- AI manages to score a “C” average across four subjects, failing only one paper.
- Feedback on human and AI papers looks remarkably similar.
- AI wrote shallow, less descriptive papers, compared to its human counterparts.
A world where computers think like humans is no longer limited to science fiction movies. The world has been in a race for artificial intelligence (AI) for over a decade now. Tech companies like Facebook, Amazon, Microsoft, Google, and Apple all have a stake in the game, but they’re also competing against entire countries. France, Israel, and the United Kingdom are on equal footing with the United States in their AI strategic strength, with China, Canada, Germany, Japan, and South Korea closely following.
Long-term winners aside, the AI world was shaken by the latest technological development known as GPT-3. OpenAI, a research business co-founded by Elon Musk, developed the revolutionary AI which can create content with a human language structure better than any of its predecessors.
We hired a panel of professors to create a writing prompt, gave it to a group of recent grads and undergraduate-level writers, and fed it to GPT-3, and had the panel grade the anonymous submissions and complete a follow up survey for thoughts about the writers. AI may not be at world-dominance level yet, but can the latest artificial intelligence get straight A’s in college? Keep reading to find out.
C’s Get Degrees
As the saying goes, “C’s get degrees.” Straight A’s in college, however, are far from common, and with AI being far from perfect, GPT-3 performed in line with our freelance writers. While human writers earned a B and D on their research methods paper on COVID-19 vaccine efficacy, GPT-3 earned a solid C. Performing a bit better in U.S. History, humans received a B and C+ on their American exceptionalism paper, while GPT-3 landed directly in the middle with a B-. Even when it came to writing a policy memo for a law class, GPT-3 passed the assignment with a B-, with only one of three students earning a higher grade.
However, GPT-3’s writing skills were mostly technical. When tested with a place narrative prompt for a creative writing course, GPT-3 failed. In comparison, one freelance writer earned an A, while the other two earned a B+ and D+. Despite GPT-3’s failure in the eyes of a creative writing professor, natural language generation (NLG) software is being used to write a variety of content, including a novel that nearly won an award – The Day a Computer Writes a Novel. Previous success points to future possibilities, so GPT-3 may just need some adjustments before it can be coined a creative writer. Nevertheless, when it comes to passing classes, AI nearly succeeded in all.

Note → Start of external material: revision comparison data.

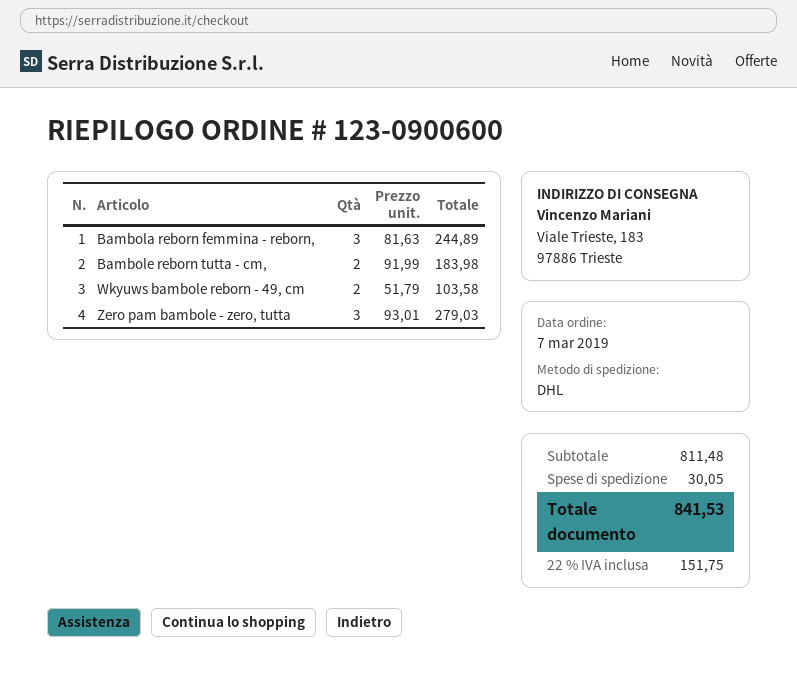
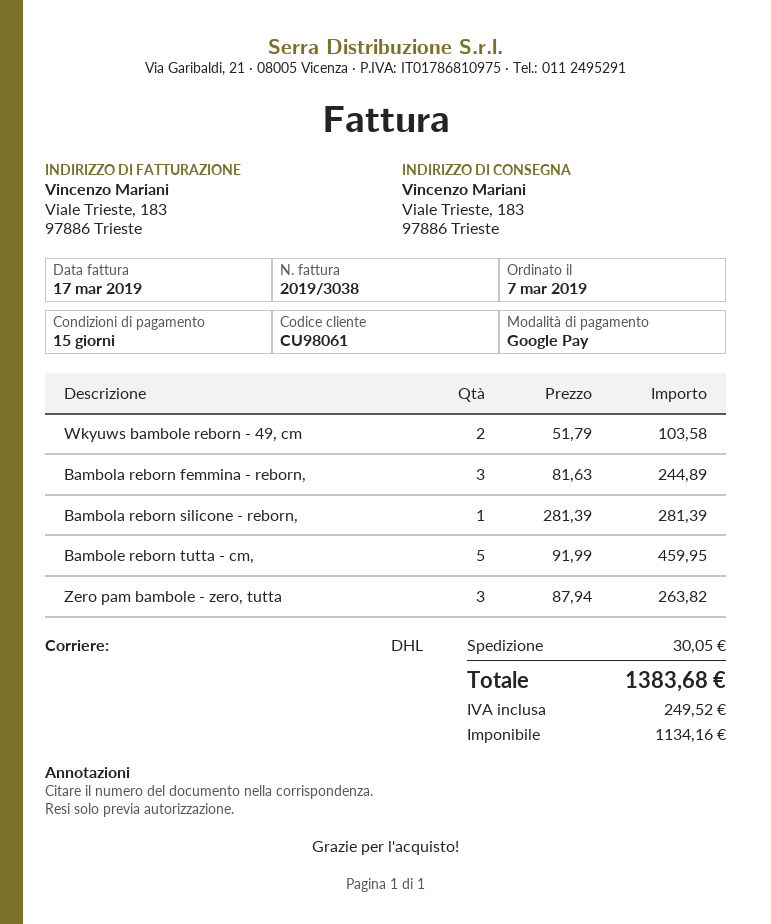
Bambole reborn tutta - cm,: 2 x 91.99 = 183.98 -> 5 x 91.99 = 459.95
Zero pam bambole - zero, tutta: 3 x 93.01 = 279.03 -> 3 x 87.94 = 263.82
Bambola reborn silicone - reborn,: none -> 1 x 281.39 = 281.39
tax: 151.75 -> 249.52
total: 841.53 -> 1383.68

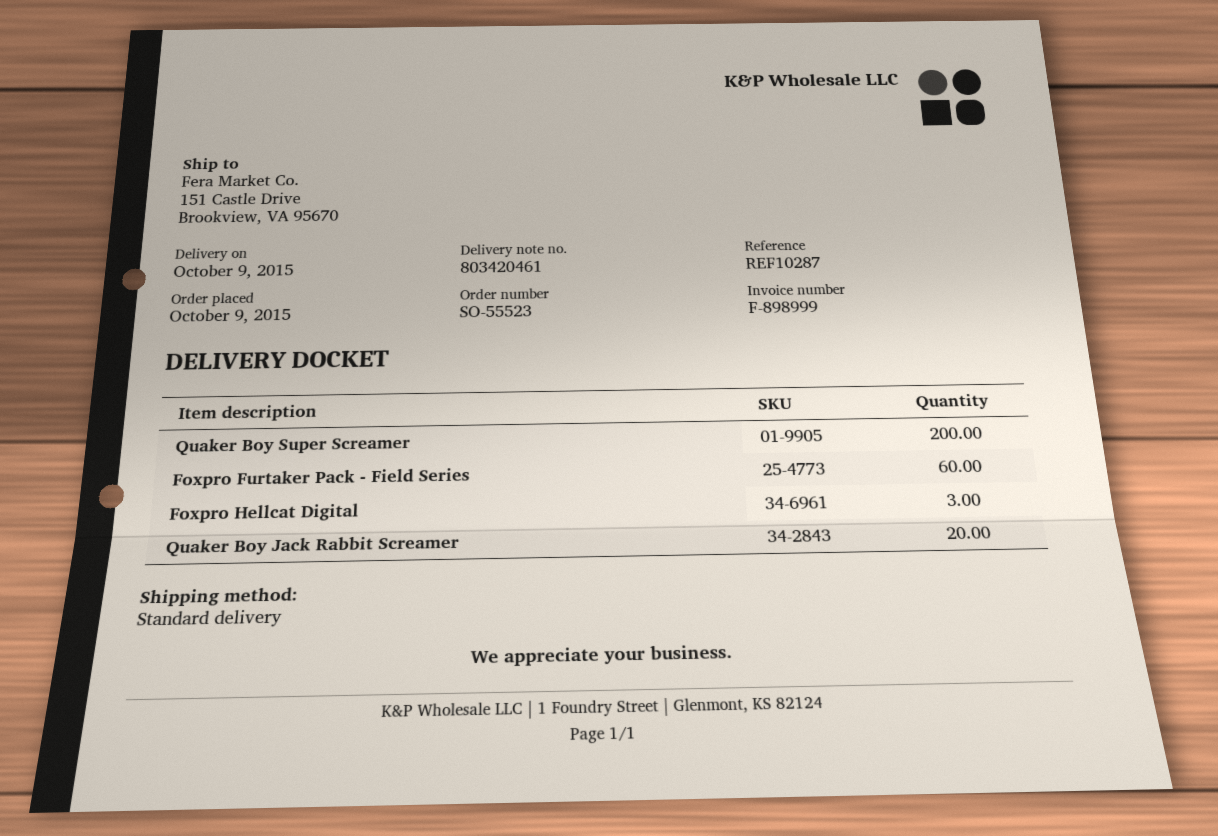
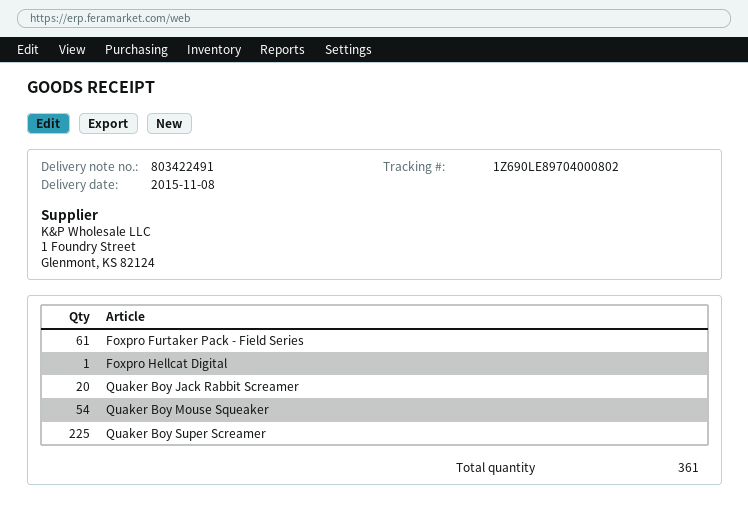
delivery note number: 803420461 -> 803422491
delivery date: 2015-10-09 -> 2015-11-08
Quaker Boy Super Screamer: 200 -> 225
Foxpro Furtaker Pack - Field Series: 60 -> 61
Foxpro Hellcat Digital: 3 -> 1
Quaker Boy Mouse Squeaker: none -> 54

Our Panel of Professionals
While every professor grades differently, our panel of graders included two Ph.D.s, one M.Ed., and one J.D. Collectively, they had over 55 years of teaching experience across high school and various collegiate levels. Our writers included undergraduate students and recent graduates, some of whom wrote for prompts within their field of study. On average, they completed assignments in three days.

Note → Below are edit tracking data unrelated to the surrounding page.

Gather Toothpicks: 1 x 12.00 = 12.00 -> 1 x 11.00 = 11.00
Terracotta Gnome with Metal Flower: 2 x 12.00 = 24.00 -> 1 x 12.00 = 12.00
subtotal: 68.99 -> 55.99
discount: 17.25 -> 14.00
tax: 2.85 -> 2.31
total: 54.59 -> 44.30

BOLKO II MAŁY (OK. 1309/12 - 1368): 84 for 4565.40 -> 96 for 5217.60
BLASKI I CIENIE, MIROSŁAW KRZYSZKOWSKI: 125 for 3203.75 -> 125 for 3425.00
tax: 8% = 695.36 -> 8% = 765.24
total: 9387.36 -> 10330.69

Three days may seem like a short period of time for completing college papers, but GPT-3 accomplished the task in under 20 minutes. Using deep learning to produce human-like text, GPT-3 spent between three and twenty minutes generating content for each assignment, taking the longest to write the creative writing narrative. To refrain from human interference, GPT-3’s output was only lightly edited for length and repetition. It’s content, factual information, and grammar were left untouched.

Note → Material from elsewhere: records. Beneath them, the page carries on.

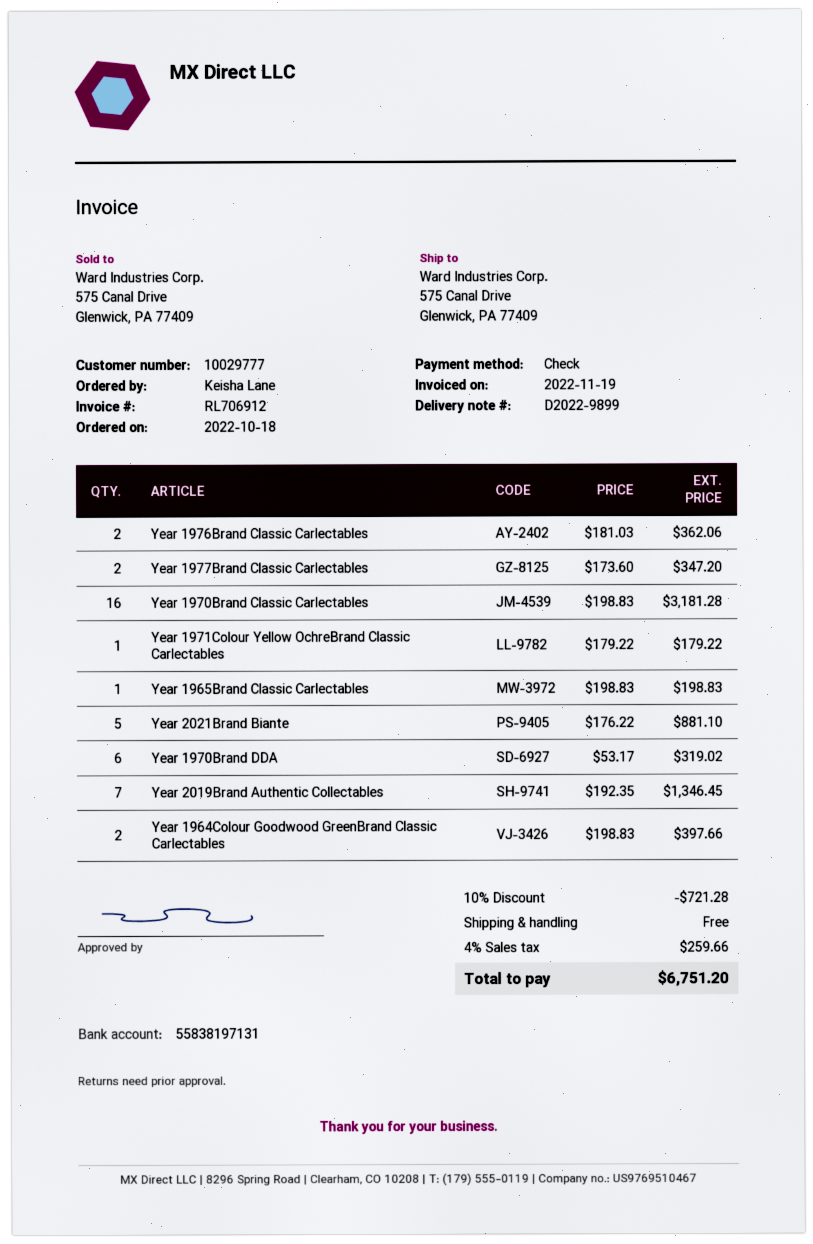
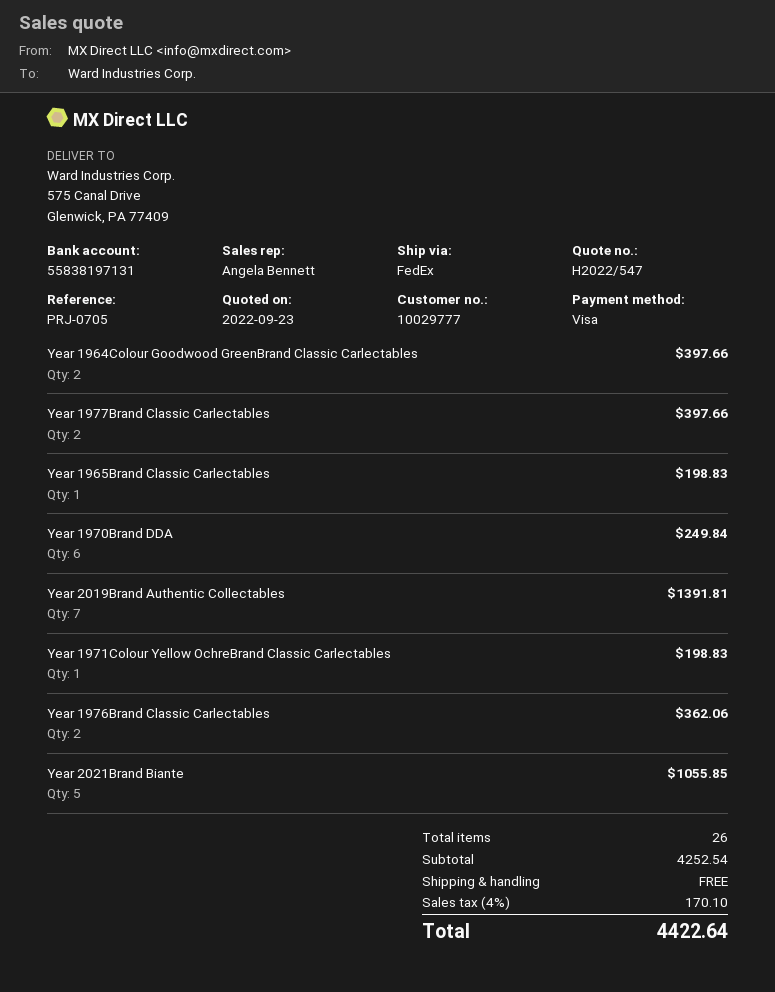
payment method: cheque -> Visa
Year 1977Brand Classic Carlectables: 2 for 347.20 -> 2 for 397.66
Year 1970Brand Classic Carlectables: 16 for 3181.28 -> none
Year 1971Colour Yellow OchreBrand Classic Carlectables: 1 for 179.22 -> 1 for 198.83
Year 2021Brand Biante: 5 for 881.10 -> 5 for 1055.85
Year 1970Brand DDA: 6 for 319.02 -> 6 for 249.84
Year 2019Brand Authentic Collectables: 7 for 1346.45 -> 7 for 1391.81
discount: 10% = 721.28 -> none
tax: 4% = 259.66 -> 4% = 170.10
total: 6751.20 -> 4422.64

Even without being augmented by human interference, GPT-3’s assignments received more or less the same feedback as the human writers. While 49.2% of comments on GPT-3’s work were related to grammar and syntax, 26.2% were about focus and details. Voice and organization were also mentioned, but only 12.3% and 10.8% of the time, respectively. Similarly, our human writers received comments in nearly identical proportions. Almost 50% of comments on the human papers were related to grammar and syntax, with 25.4% related to focus and details. Just over 13% of comments were about the humans’ use of voice, while 10.4% were related to organization.
Despite receiving the same style comments, GPT-3’s content wasn’t that similar to the human participants. Looking at the top two-word combinations, GPT-3 and the human writers only shared the top combination: “of the.” “People who,” “it is,” and “those who” were also commonly used by GPT-3, whereas the human writers used “in the,” “to the,” and “on the” the most. While many of these words also happen to be the most used in the English language in general, the difference in combinations shows some differences between how AI and humans structure their writing.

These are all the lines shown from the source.